Polls show that a majority of voters support the payments. Most Democrats back the policy. Even some Republicans have proposed plans for a benefit for parents — though there are real disagreements about how the payments would be paid for and who would receive them. Still, it wasn’t enough to keep the expanded tax credit from slipping into legislative limbo, and it’s uncertain if Congress will revive it. When lawmakers in Washington debate anti-poverty programs, the voices of the people who stand to benefit most from them tend to get lost, but they are the voices Congress needs to hear most as they consider the expanded tax credit’s future.

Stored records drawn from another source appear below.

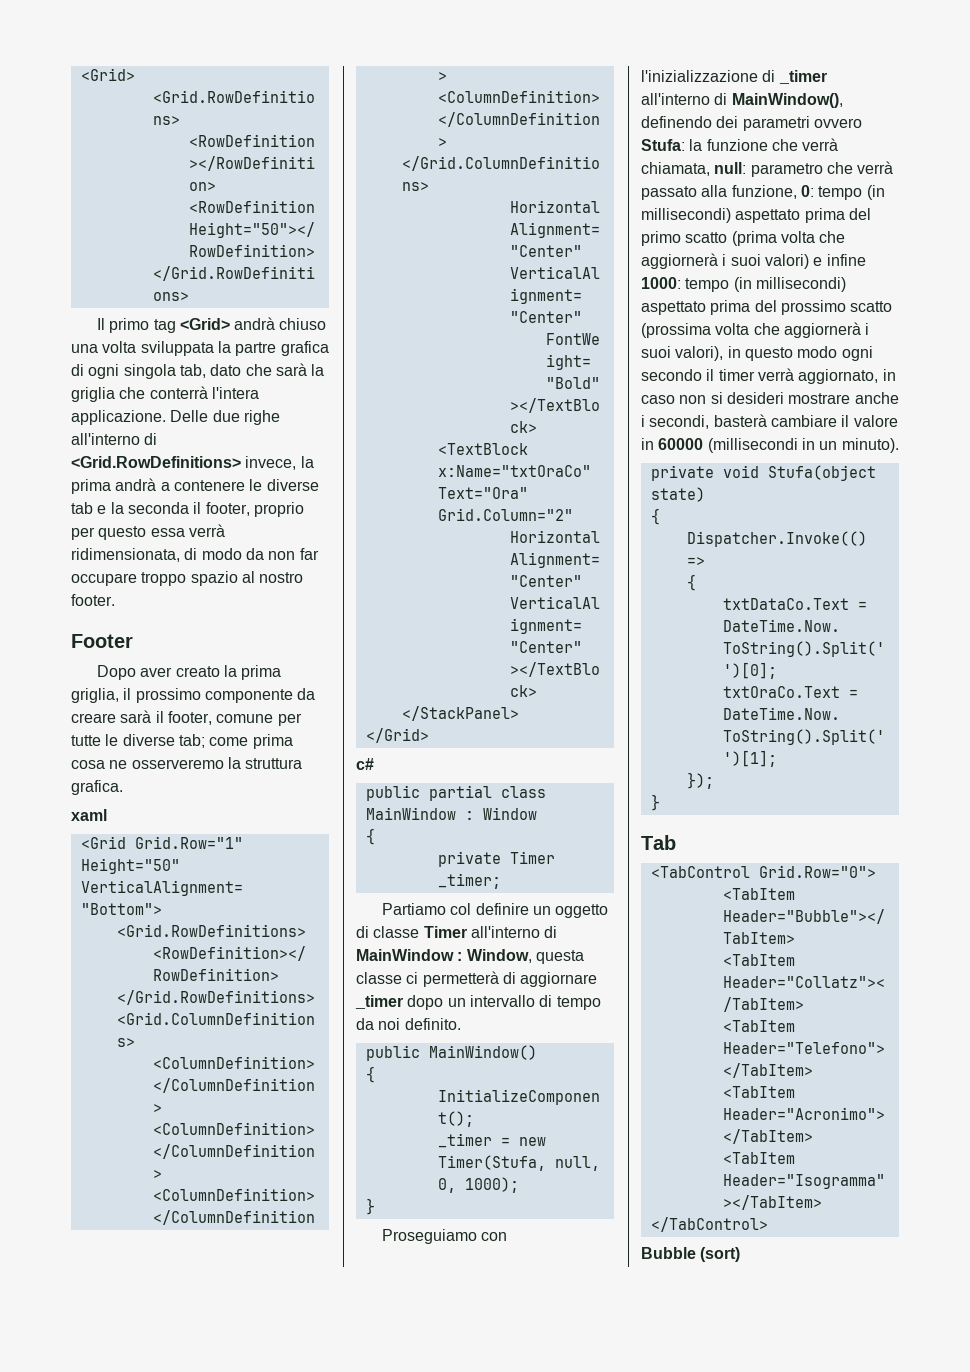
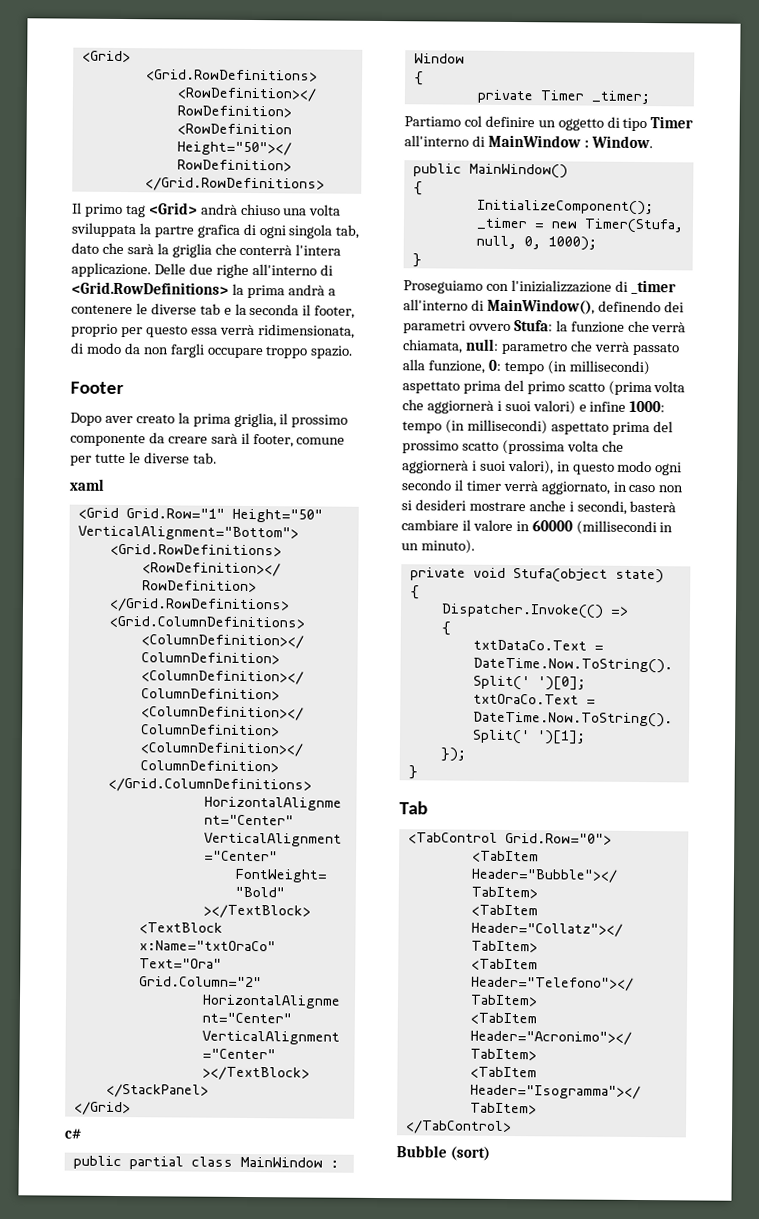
- Delle due righe all'interno di <Grid.RowDefinitions> invece, la prima andrà a contenere le diverse tab e la seconda il footer, proprio per questo essa verrà ridimensionata, di modo da non far occupare troppo spazio al nostro footer.
+ Delle due righe all'interno di <Grid.RowDefinitions> la prima andrà a contenere le diverse tab e la seconda il footer, proprio per questo essa verrà ridimensionata, di modo da non fargli occupare troppo spazio.
- Dopo aver creato la prima griglia, il prossimo componente da creare sarà il footer, comune per tutte le diverse tab; come prima cosa ne osserveremo la struttura grafica.
+ Dopo aver creato la prima griglia, il prossimo componente da creare sarà il footer, comune per tutte le diverse tab.
- Partiamo col definire un oggetto di classe Timer all'interno di MainWindow : Window, questa classe ci permetterà di aggiornare _timer dopo un intervallo di tempo da noi definito.
+ Partiamo col definire un oggetto di tipo Timer all'interno di MainWindow : Window.

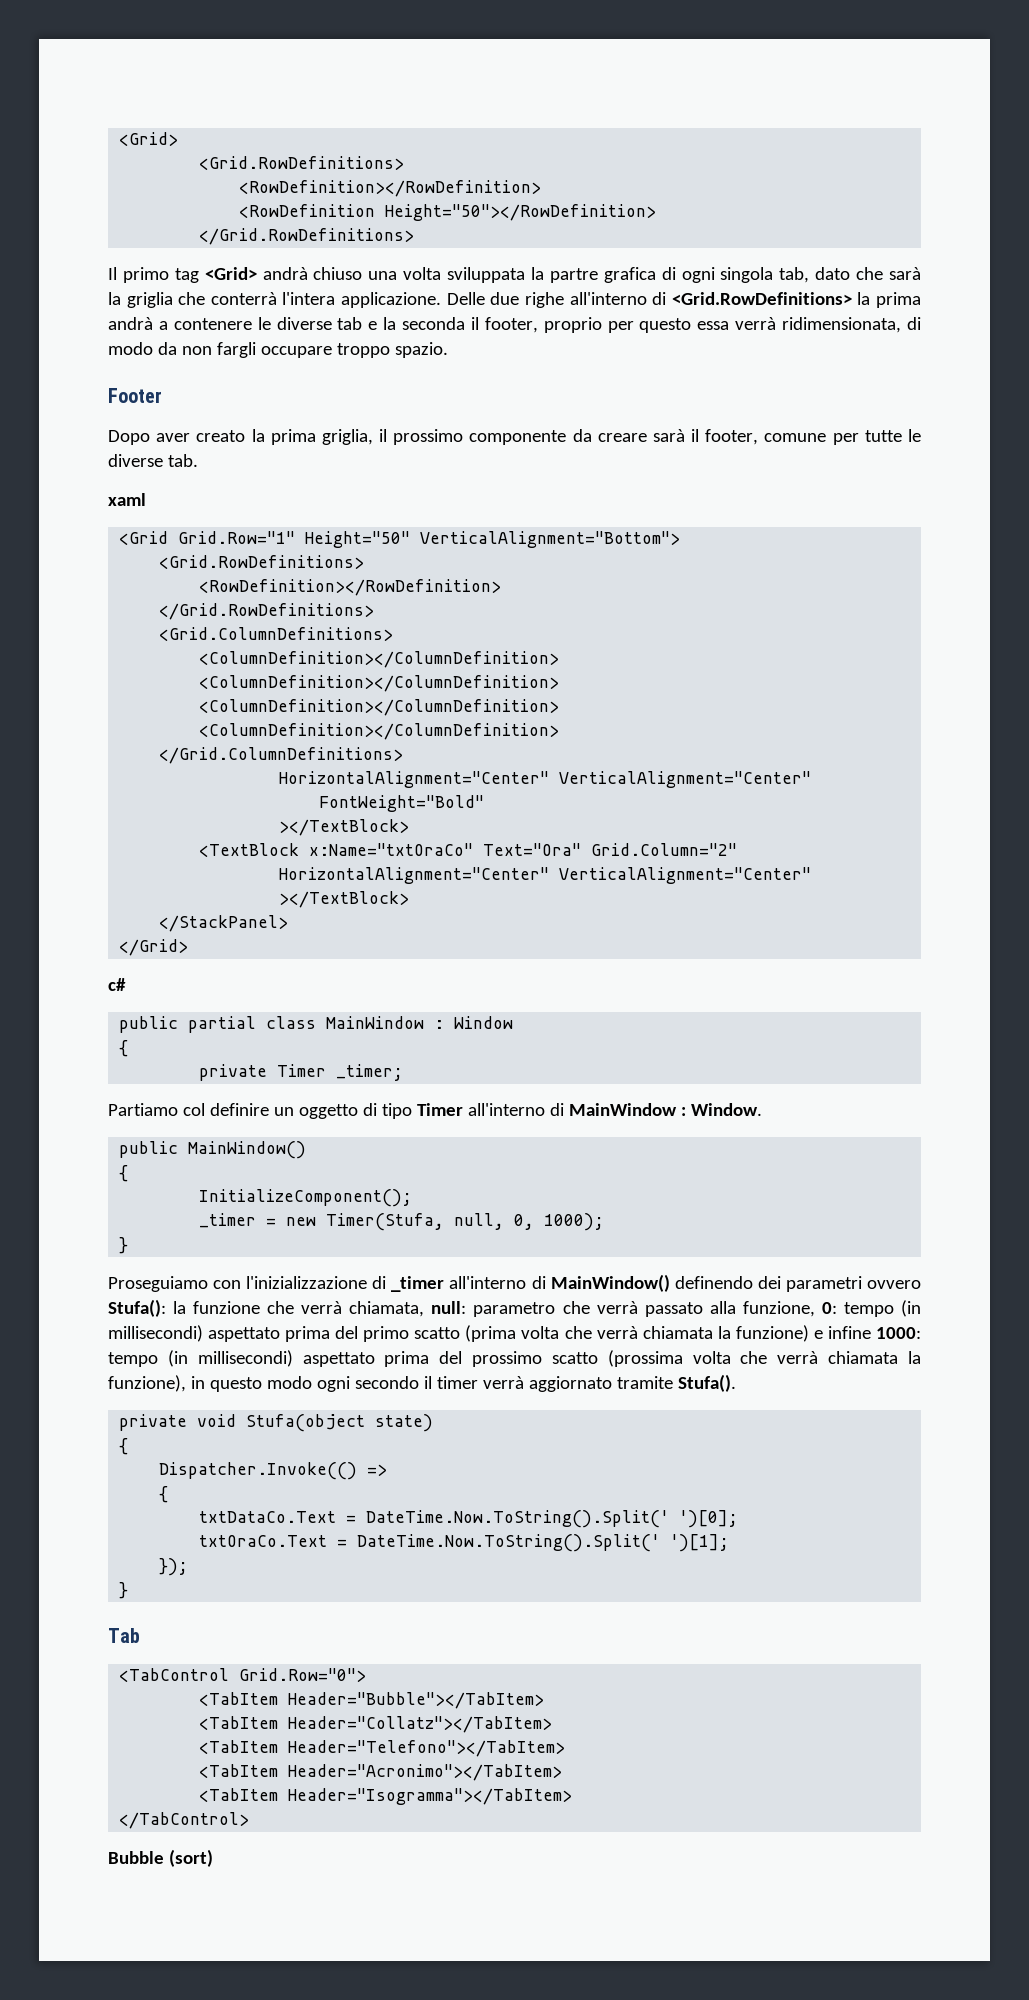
- Proseguiamo con l'inizializzazione di _timer all'interno di MainWindow(), definendo dei parametri ovvero Stufa: la funzione che verrà chiamata, null: parametro che verrà passato alla funzione, 0: tempo (in millisecondi) aspettato prima del primo scatto (prima volta che aggiornerà i suoi valori) e infine 1000: tempo (in millisecondi) aspettato prima del prossimo scatto (prossima volta che aggiornerà i suoi valori), in questo modo ogni secondo il timer verrà aggiornato, in caso non si desideri mostrare anche i secondi, basterà cambiare il valore in 60000 (millisecondi in un minuto).
+ Proseguiamo con l'inizializzazione di _timer all'interno di MainWindow() definendo dei parametri ovvero Stufa(): la funzione che verrà chiamata, null: parametro che verrà passato alla funzione, 0: tempo (in millisecondi) aspettato prima del primo scatto (prima volta che verrà chiamata la funzione) e infine 1000: tempo (in millisecondi) aspettato prima del prossimo scatto (prossima volta che verrà chiamata la funzione), in questo modo ogni secondo il timer verrà aggiornato tramite Stufa().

“We have a lot of families that are still struggling. Inflation has happened, the pandemic has happened, war is happening,” says Tamara Harris, a single mom from Indianapolis, Indiana, who works as a bus driver and received $250 a month from the child tax credit. “We have nothing to help us in day-to-day living expenses, and our wages are not improving.”

Roy is also angry, particularly because her senator, West Virginia’s Joe Manchin, didn’t support extending the payments. “He’ll never know what it’s like to have to walk into a grocery store with a calculator to make sure you don’t go over your budget. He’ll never know what it’s like to buy one Christmas gift for his kids because you can’t afford anything else,” she says. “He claims to speak for all of West Virginia. We can’t even afford to do everyday things.”

Lisa Davis, who runs the No Kid Hungry campaign, says that despite Manchin and Republicans’ concern about the cost of the program, there’s a greater cost in letting so many kids live in poverty. “There’s so much research that shows that when kids go hungry their physical health suffers, their brain development suffers, their mental health suffers, and their academic performance suffers,” she says. “When you look at all of those costs children will face for a lifetime, continuing the expansion of the child tax credit has one of the strongest returns on investment I can imagine. We have so many families and kids that really are struggling right now.”

When the credit ran out, it put a hole in Allina’s budget. In January, she skipped paying her credit card bills and her electricity bill. In February, Allina landed a job as a community organizer at Maine Equal Justice, an economic justice nonprofit that advocates for policies that benefit low-income and marginalized people. Her job came with good benefits and allowed her to stop worrying so much about money. It also put her in touch with other families in her community who are still struggling in the face of rising housing costs and inflation, and without the monthly payments that had made life a bit easier. “When these programs end,” she says, “it’s taking food out of kids’ mouths.”